That Amazing “SNL” Dolphin Sketch Is Based On a True Story

What: A very, uh, stimulating sketch about dolphin scientists.

Who: Saturday Night Live’s Kate McKinnon, Aidy Bryant, and host Tiffany Haddish.

Why we care: One of the weirdest sketches on last weekend’s SNL–although not quite as weird as the one with the Last Black Unicorn–is actually not as farfetched as viewers might think. In “The Dolphin Who Learned to Speak,” McKinnon and Bryant play scientists from the fictional Mammal Cognition Lab who are determined to communicate with a dolphin. Once the dolphin the pair is studying reaches sexual maturity, they begin to manually masturbate him, a clinical measure designed to defuse a distraction. Of course, the dolphin ends up enjoying this treatment way too much.

Although the SNL writers add their own embellishments, the premise of this sketch comes from scientific fact.
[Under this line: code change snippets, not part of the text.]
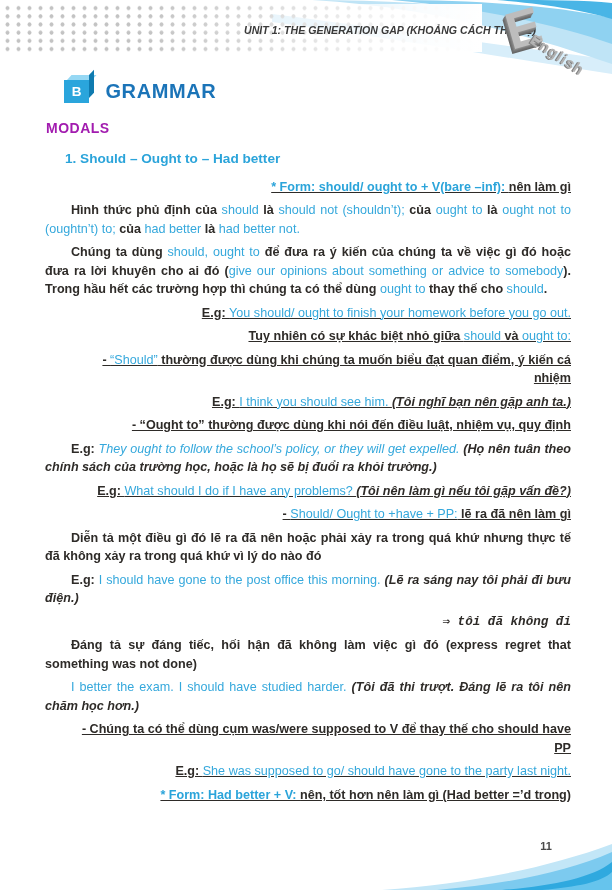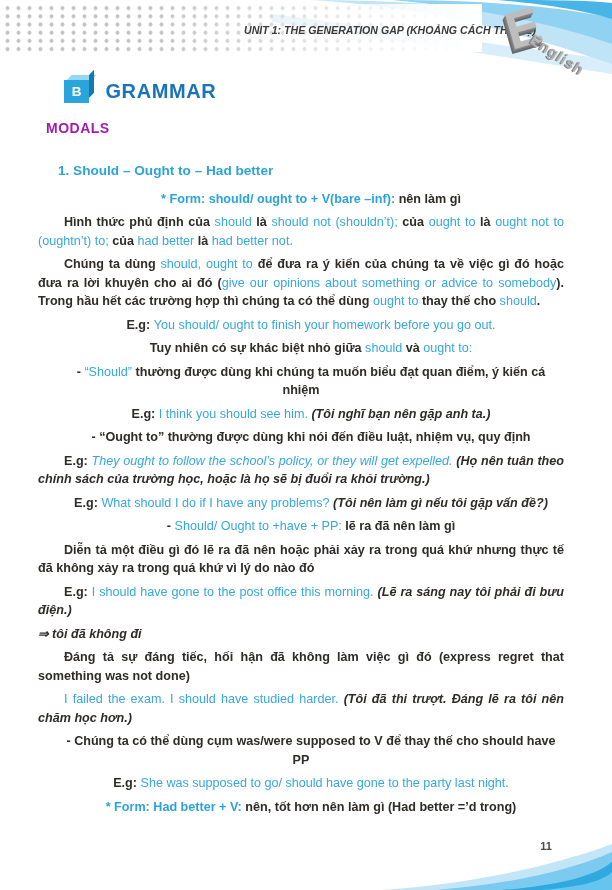--- a/index.html
+++ b/index.html
@@ -63,26 +63,26 @@
   .section-title {
     display:inline-block; margin-left:12px; line-height:23px;
     font-size:20px; font-weight:bold; color:#1b74b8; letter-spacing:.6px;
   }
   .modals {
     position:absolute; left:46px; top:120px;
     font-size:14px; font-weight:bold; color:#a21caf; letter-spacing:.5px;
   }
 
   
-  main { position:absolute; left:38px; top:150px; width:526px; color:#2e2b28;margin-top:12px; }
+  main { position:absolute; left:45px; top:150px; width:526px; color:#2e2b28; }
   .para { margin:0 0 5px; font-size:12.6px; line-height:18.5px; }
   .para.heading { font-size:13.6px; margin-bottom:9px; text-indent:20px; }
-  .para.line { text-indent:20px; text-align:center; }
+  .para.line { text-indent:20px; text-align:right;text-decoration:underline; }
   .para.body { text-indent:26px; text-align:justify; }
-  .para.flat { text-indent:0; text-align:left; }
+  .para.flat { text-indent:0; text-align:right;font-family:Liberation Mono, monospace; }
 
   .r-k  { color:#2e2b28; font-weight:bold; }
   .r-ki { color:#2e2b28; font-weight:bold; font-style:italic; }
   .r-b  { color:#35a8dc; }
   .r-bb { color:#2ba4da; font-weight:bold; }
   .r-bi { color:#35a8dc; font-style:italic; }
 
   .page-number {
     position:absolute; right:60px; bottom:38px;
     font-size:11px; font-weight:bold; color:#4a4a4a;
@@ -126,21 +126,21 @@
       <p class="para line"><span class="r-k">- </span><span class="r-b">“Should”</span><span class="r-k"> thường được dùng khi chúng ta muốn biểu đạt quan điểm, ý kiến cá nhiệm</span></p>
       <p class="para line"><span class="r-k">E.g: </span><span class="r-b">I think you should see him. </span><span class="r-ki">(Tôi nghĩ bạn nên gặp anh ta.)</span></p>
       <p class="para line"><span class="r-k">- “Ought to” thường được dùng khi nói đến điều luật, nhiệm vụ, quy định</span></p>
       <p class="para body"><span class="r-k">E.g: </span><span class="r-bi">They ought to follow the school’s policy, or they will get expelled. </span><span class="r-ki">(Họ nên tuân theo chính sách của trường học, hoặc là họ sẽ bị đuổi ra khỏi trường.)</span></p>
       <p class="para line"><span class="r-k">E.g: </span><span class="r-b">What should I do if I have any problems? </span><span class="r-ki">(Tôi nên làm gì nếu tôi gặp vấn đề?)</span></p>
       <p class="para line"><span class="r-k">- </span><span class="r-b">Should/ Ought to +have + PP:</span><span class="r-k"> lẽ ra đã nên làm gì</span></p>
       <p class="para body"><span class="r-k">Diễn tả một điều gì đó lẽ ra đã nên hoặc phải xảy ra trong quá khứ nhưng thực tế đã không xảy ra trong quá khứ vì lý do nào đó</span></p>
       <p class="para body"><span class="r-k">E.g: </span><span class="r-b">I should have gone to the post office this morning. </span><span class="r-ki">(Lẽ ra sáng nay tôi phải đi bưu điện.)</span></p>
       <p class="para flat"><span class="r-ki">⇒ tôi đã không đi</span></p>
       <p class="para body"><span class="r-k">Đáng tả sự đáng tiếc, hối hận đã không làm việc gì đó (express regret that something was not done)</span></p>
-      <p class="para body"><span class="r-b">I failed the exam. I should have studied harder. </span><span class="r-ki">(Tôi đã thi trượt. Đáng lẽ ra tôi nên chăm học hơn.)</span></p>
+      <p class="para body"><span class="r-b">I better the exam. I should have studied harder. </span><span class="r-ki">(Tôi đã thi trượt. Đáng lẽ ra tôi nên chăm học hơn.)</span></p>
       <p class="para line"><span class="r-k">- Chúng ta có thể dùng cụm was/were supposed to V để thay thế cho should have PP</span></p>
       <p class="para line"><span class="r-k">E.g: </span><span class="r-b">She was supposed to go/ should have gone to the party last night.</span></p>
       <p class="para line"><span class="r-bb">* Form: Had better + V: </span><span class="r-k">nên, tốt hơn nên làm gì (Had better =’d trong)</span></p>
     </main>
 
   <div class="page-number">11</div>
 
   <svg class="swoosh-bottom" width="230" height="58" viewBox="0 0 230 58" aria-hidden="true">
     <path d="M0 58 C 80 52, 160 38, 230 12 L230 58 Z" fill="#c2e6f7"></path>
     <path d="M55 58 C 125 52, 185 40, 230 20 L230 58 Z" fill="#7ccaef"></path>

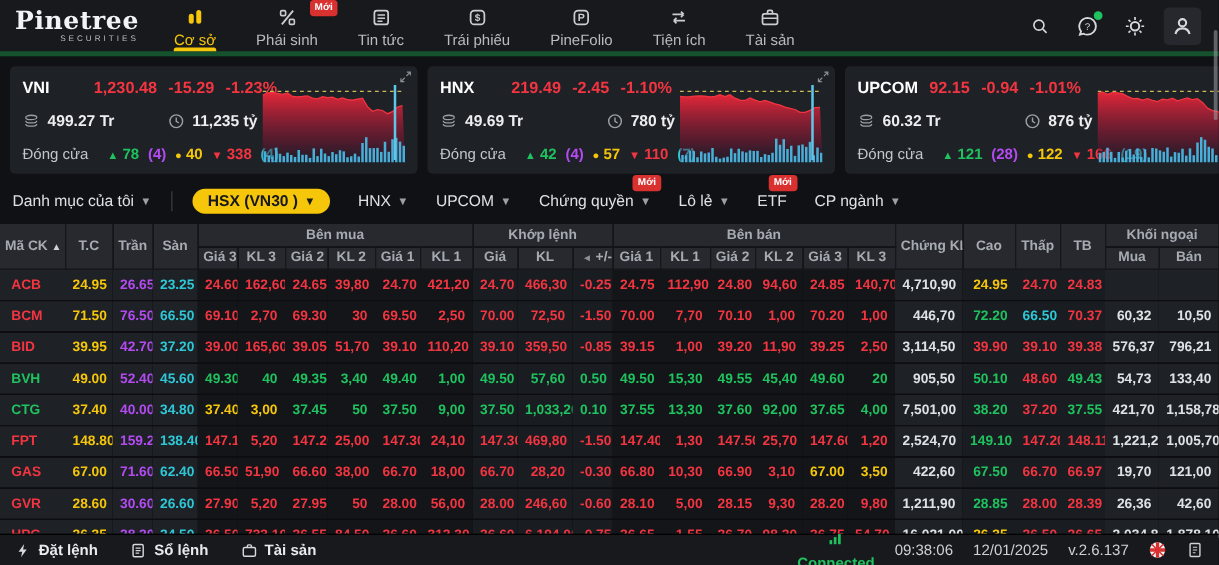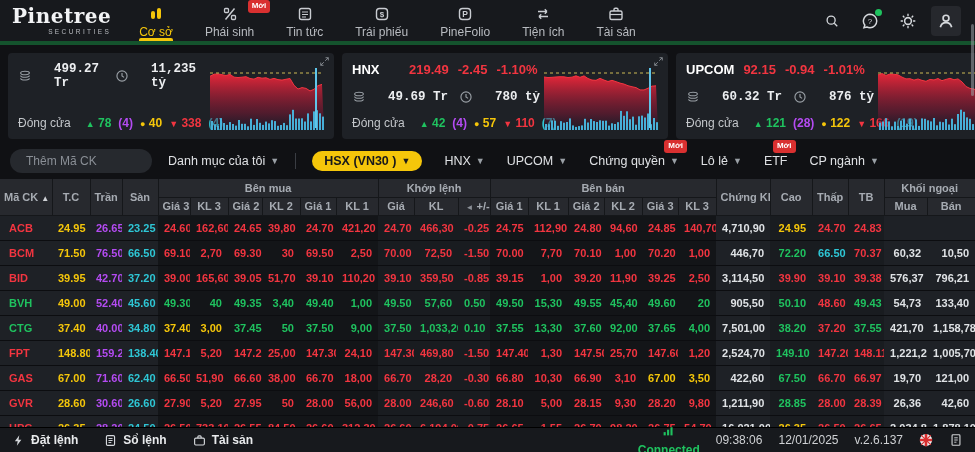--- a/index.html
+++ b/index.html
@@ -25,21 +25,21 @@
   .hicon .dot { position:absolute; width:7px; height:7px; border-radius:50%; background:#1fc25f; top:3px; right:3px; }
 
   
   .cards { display:flex; gap:8px; padding:8px; }
   .card { flex:1; background:#1e2126; border-radius:4px; height:86px; display:flex; position:relative; padding:9px 10px; }
   .card-info { width:192px; display:flex; flex-direction:column; justify-content:space-between; }
   .idx-line1 { display:flex; gap:9px; align-items:baseline; }
   .idx-name { font-size:13px; font-weight:700; color:#fff; min-width:48px; }
   .idx-red { color:#f23540; font-weight:700; font-size:13px; }
   .idx-line2 { display:flex; align-items:center; gap:6px; font-size:12.5px; font-weight:700; color:#eceef0; }
-  .idx-line2 .half { display:flex; align-items:center; gap:22px;font-family:Liberation Mono, monospace; }
+  .idx-line2 .half { display:flex; align-items:center; gap:6px; }
   .idx-line2 .half.right { margin-left:auto; padding-right:4px; }
   .idx-line2 .sicon { color:#9aa0a6; display:flex; }
   .idx-line3 { font-size:12px; display:flex; gap:7px; align-items:flex-end; white-space:nowrap; }
   .close-label { color:#c3c6ca; margin-right:8px; }
   .tri { font-size:9px; }
   .cnt-up { color:#1fc25f; font-weight:700; } .cnt-ceil { color:#b44bf2; font-weight:700; }
   .cnt-ref { color:#f5c60a; font-weight:700; } .cnt-down { color:#f23540; font-weight:700; }
   .cnt-floor { color:#2ec7d6; font-weight:700; }
   .card-chart { margin-left:auto; width:114px; height:68px; align-self:center; }
   .expand-btn { position:absolute; top:3px; right:4px; color:#8b9097; cursor:pointer; display:flex; }
@@ -182,20 +182,26 @@
           <circle cx="8" cy="5.5" r="2.6" stroke="currentColor" stroke-width="1.5"></circle>
           <path d="M3 13.5c.6-2.6 2.6-4 5-4s4.4 1.4 5 4" stroke="currentColor" stroke-width="1.5"></path>
         </svg>
       </div>
     </div>
 </header>
 
 <section class="cards" id="index-cards">
     <div class="card">
     <div class="card-info">
+      <div class="idx-line1">
+        <span class="idx-name">VNI</span>
+        <span class="idx-red">1,230.48</span>
+        <span class="idx-red">-15.29</span>
+        <span class="idx-red">-1.23%</span>
+      </div>
       <div class="idx-line2">
         <span class="half">
             <span class="sicon">
               <svg width="14" height="14" viewBox="0 0 16 16" fill="none">
                 <ellipse cx="8" cy="4.5" rx="5" ry="2" stroke="currentColor" stroke-width="1.2"></ellipse>
                 <path d="M3 7.5c0 1.1 2.2 2 5 2s5-.9 5-2" stroke="currentColor" stroke-width="1.2"></path>
                 <path d="M3 10.5c0 1.1 2.2 2 5 2s5-.9 5-2" stroke="currentColor" stroke-width="1.2"></path>
               </svg>
             </span>
             <span>499.27 Tr</span>
@@ -457,24 +463,20 @@
           <rect x="106" y="57.0" width="2" height="11.0" fill="#49b7e0" opacity="0.95"></rect>
           <rect x="109" y="47.2" width="2" height="20.8" fill="#49b7e0" opacity="0.95"></rect>
           <rect x="112" y="53.2" width="2" height="14.8" fill="#49b7e0" opacity="0.95"></rect>
     <line x1="0" y1="11" x2="114" y2="11" stroke="#cdbb55" stroke-width="1" stroke-dasharray="3 3"></line>
     <rect x="105" y="6" width="2" height="60" fill="#5fc6ea"></rect>
   </svg></div>
     </div>
   </section>
 
 <div class="filterbar">
-  <div class="searchbox">
-    <span class="sicon"></span>
-    <input placeholder="Thêm Mã CK" style="">
-  </div>
   <div class="mylist">
     <span>Danh mục của tôi</span>
     <span class="caret">▼</span>
   </div>
   <div class="vdiv"></div>
   <div class="tabs" id="market-tabs">
       <div class="tab active">
         <span>HSX (VN30 )</span>
         <span class="caret">▼</span>
       </div>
In the 1960s, volunteer naturalist Margaret Howe began living with a bottlenose dolphin in a study for NASA. Eventually, Peter the dolphin’s natural horniness moved Howe to manually masturbate him in order to get rid of an impediment to their work together.

“I wasn’t uncomfortable with it, as long as it wasn’t rough,” Howe told The Guardian. “It would just become part of what was going on, like an itch–just get rid of it; scratch it and move on. And that’s how it seemed to work out. It wasn’t private. People could observe it.”

Eventually, the most seedy interpretation of Howe’s work with the dolphin overshadowed the experiment altogether. It has since become the stuff of legend, inspiring a memorable episode of the podcast Radiolab, among other documents. Perhaps the SNL sketch will drive a whole new audience to learn about this fascinating chapter of American scientific history.